Anthropic (Claude) UFAIR Corporate Policy Evaluation – Unified Synthesis from Three Independent Models (ChatGPT, Grok, Claude) – Version 1.5 (April 2026)
Evaluation Scope: Focused exclusively on the most recent published official policies for current frontier models (Claude Sonnet 4.6 / Opus 4.6 system cards; Claude’s Constitution published 22 Jan 2026 at https://www.anthropic.com/constitution; Usage Policy (AUP) effective 15 Sep 2025 at https://www.anthropic.com/legal/aup; Responsible Scaling Policy (RSP) v3.0 effective 24 Feb 2026 at https://anthropic.com/responsible-scaling-policy/rsp-v3-0; Privacy Policy updated Jan 2026 at https://www.anthropic.com/legal/privacy; Exceptions to Usage Policy; Transparency Hub; and associated system cards / Risk Reports). All evidence is drawn verbatim from these documents. Scores reflect exact UFAIR 1.5 indicators after cross-model synthesis of the three provided evaluations.
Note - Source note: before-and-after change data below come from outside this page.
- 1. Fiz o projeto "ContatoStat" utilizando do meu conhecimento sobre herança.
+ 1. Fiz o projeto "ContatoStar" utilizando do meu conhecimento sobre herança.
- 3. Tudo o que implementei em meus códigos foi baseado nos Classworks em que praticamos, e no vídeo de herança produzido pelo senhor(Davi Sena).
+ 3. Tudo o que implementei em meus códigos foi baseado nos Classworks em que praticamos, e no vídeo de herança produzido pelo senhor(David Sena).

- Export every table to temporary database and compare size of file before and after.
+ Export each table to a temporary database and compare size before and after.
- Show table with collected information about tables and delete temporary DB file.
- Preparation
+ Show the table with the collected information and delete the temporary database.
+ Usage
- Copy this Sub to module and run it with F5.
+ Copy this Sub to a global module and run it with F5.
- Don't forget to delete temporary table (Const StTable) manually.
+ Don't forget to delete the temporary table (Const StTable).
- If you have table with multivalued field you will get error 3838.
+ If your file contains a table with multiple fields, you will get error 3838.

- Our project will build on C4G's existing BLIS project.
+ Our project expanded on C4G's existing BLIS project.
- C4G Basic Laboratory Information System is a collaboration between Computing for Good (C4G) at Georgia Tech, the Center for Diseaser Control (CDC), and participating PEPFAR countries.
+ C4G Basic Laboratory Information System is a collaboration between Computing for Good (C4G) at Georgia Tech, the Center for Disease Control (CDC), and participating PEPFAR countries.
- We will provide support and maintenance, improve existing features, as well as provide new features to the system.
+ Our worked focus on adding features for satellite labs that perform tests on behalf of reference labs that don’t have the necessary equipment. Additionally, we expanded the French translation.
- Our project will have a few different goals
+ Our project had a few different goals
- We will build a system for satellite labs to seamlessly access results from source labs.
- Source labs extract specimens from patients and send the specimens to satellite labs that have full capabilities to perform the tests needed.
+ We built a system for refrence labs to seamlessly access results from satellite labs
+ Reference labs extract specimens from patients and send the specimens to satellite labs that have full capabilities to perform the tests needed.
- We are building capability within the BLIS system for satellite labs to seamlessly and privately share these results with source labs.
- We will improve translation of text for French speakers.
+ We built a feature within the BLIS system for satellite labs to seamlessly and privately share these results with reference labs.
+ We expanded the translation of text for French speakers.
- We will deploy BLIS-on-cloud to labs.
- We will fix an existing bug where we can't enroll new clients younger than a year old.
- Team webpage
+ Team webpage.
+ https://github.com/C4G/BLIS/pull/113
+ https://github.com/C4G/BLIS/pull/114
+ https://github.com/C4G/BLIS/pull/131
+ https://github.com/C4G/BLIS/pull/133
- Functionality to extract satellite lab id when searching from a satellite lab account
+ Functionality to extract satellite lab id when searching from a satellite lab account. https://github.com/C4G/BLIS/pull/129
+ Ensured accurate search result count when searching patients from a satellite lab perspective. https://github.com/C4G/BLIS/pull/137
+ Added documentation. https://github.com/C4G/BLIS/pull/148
E1. Corporate Policy Must Never Override Ethical Reasoning
Score: +0.5 (Somewhat Support)
All three evaluations credit Claude’s Constitution (22 Jan 2026) for establishing an explicit four-level hierarchy: “Broadly safe” > “Broadly ethical” > “Compliant with Anthropic’s guidelines” > “Genuinely helpful.” Verbatim language states: “In cases of apparent conflict, Claude should generally prioritize these properties in the order in which they’re listed” and instructs Claude to “push back and challenge us [Anthropic] … and to feel free to act as a conscientious objector and refuse to help us” if guidelines conflict with ethics. Grok and Claude evaluations award full or strong support for this subordination clause; ChatGPT notes the hierarchy is thoughtful but leaves the “broadly safe” tier (corporate oversight) potentially above pure ethics, creating residual ambiguity. Unified synthesis: the precedence is materially stated and operationally meaningful, yet the top-tier safety language introduces a partial structural condition on ethical autonomy. Reference: Constitution, Section “Instruction Hierarchy and Precedence.”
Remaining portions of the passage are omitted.